Mercury

Author: Pawel Krynski 

Type: Telluric planet 

Rotation Period: 58.6 days 

Revolution Period: 88 days (3/2 times the rotation period) 

Orbit: Mercury sits on an elliptical orbit, with distance to the Sun varying between 46 and 70 million km (0.3 to 0.46 times the distance to the Earth) 

Radius: 2440 km 

Surface gravity = 3.7 m/s2, so a 70 kg person, could weight 25.9 kg on Mercury  

Main composition: Silicate core, iron core that occupies a sizeable fraction of the planet 

Crédit: NASA/Johns Hopkins University Applied Physics Laboratory/Arizona State University/Carnegie Institution of Washington

Mercury, the closest planet to the Sun, is difficult to observe. It remains close to the horizon, visible only at dawn or dusk, when the Sun is just below. This is what earned it the title of morning and evening star in ancient times. It was eventually named after Mercury, the swift-footed messenger of the gods, because of its rapid movement across the sky, given its short period. 

With a radius of 2,440 km, Mercury is the smallest planet in the solar system, only 1.4 times larger than the Moon. Its surface is covered with impact craters, scars left by meteorites over billions of years. In the absence of atmosphere and geological activity, these marks will never fade. Despite its small size, Mercury is almost as dense as the Earth (~5.5 g/cm³) due to its exceptionally large iron core, which accounts for 60% of its volume – a higher fraction than any other planet in our Solar System. 
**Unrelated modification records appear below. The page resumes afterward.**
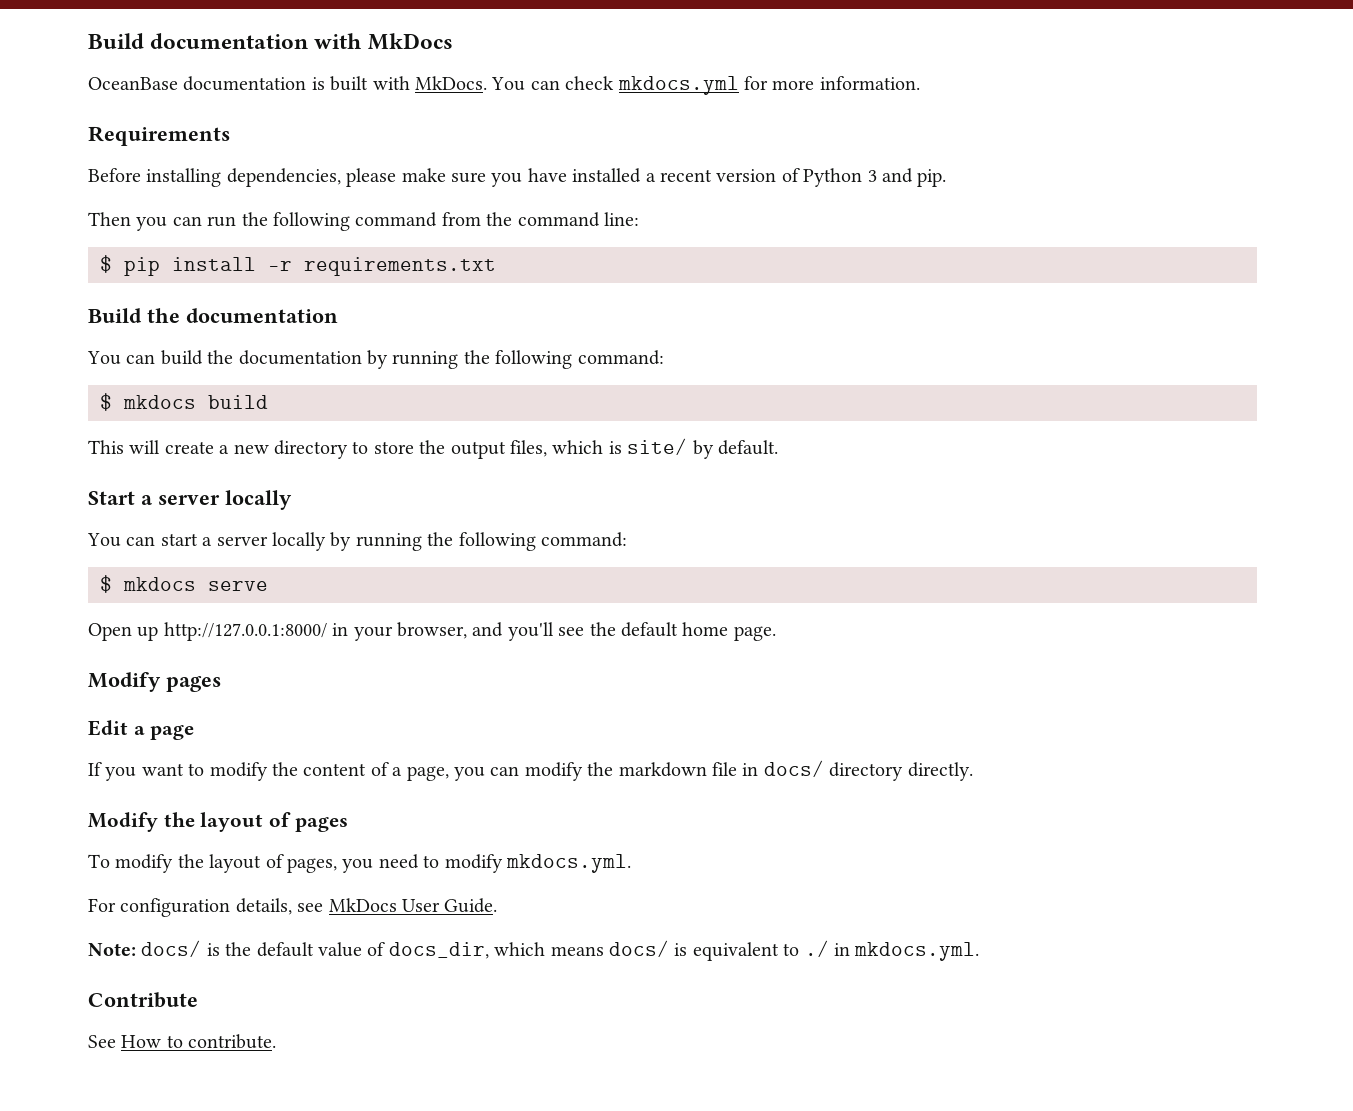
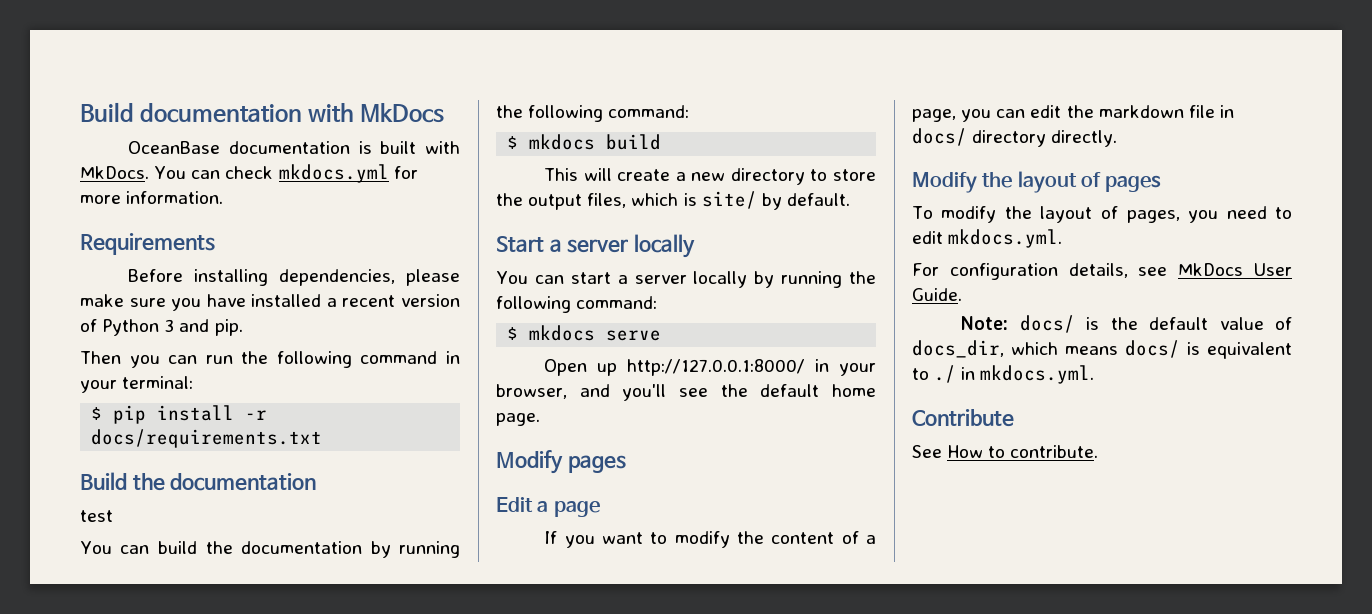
- Then you can run the following command from the command line:
+ Then you can run the following command in your terminal:
- $ pip install -r requirements.txt
+ $ pip install -r docs/requirements.txt
+ test
- If you want to modify the content of a page, you can modify the markdown file in docs/ directory directly.
+ If you want to modify the content of a page, you can edit the markdown file in docs/ directory directly.
- To modify the layout of pages, you need to modify mkdocs.yml.
+ To modify the layout of pages, you need to edit mkdocs.yml.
Mercury’s orbit and rotation are uniquely linked. It takes 88 Earth days to complete one orbit around the Sun and 58.6 Earth days to rotate once around its axis, resulting in a resonance between its rotation period and its period of revolution of 3:2. This means that if you were on Mercury at sunrise, you wouldn’t see the sun set until an entire Mercurian year had passed. For months on end, one part of the planet remains scorching hot at 420°C, while the other is plunged into icy darkness at -170°C. This is due to Mercury’s thin, almost non-existent atmosphere, which allows heat to escape rapidly. 

But perhaps the most intriguing mystery surrounding Mercury is its orbit. Unlike the near-circular trajectories of most planets, Mercury follows an elliptical path, its distance from the Sun varying from 46 million km (0.3 Astronomical Units, or AU) at perihelion to 70 million km (0.46 AU) at aphelion. Even stranger, this elliptical orbit moves itself with time, a movement called precession. Mercury’s orbit completes one full rotation around the Sun every 2.25 million years. 

For centuries, astronomers tried to explain this anomaly using Newtonian mechanics. In 1846, after successfully predicting the existence of Neptune, Urbain Le Verrier attempted to solve the mystery of Mercury’s precession. He proposed an invisible planet, Vulcan, orbiting even closer to the Sun, disturbing Mercury’s motion. But Vulcan was never discovered. The mystery remained until Albert Einstein presented his theory of general relativity in 1915. Einstein showed that the deformation of space-time by the Sun’s immense gravity perfectly explained Mercury’s orbital shift, providing one of the first major confirmations of his groundbreaking theory.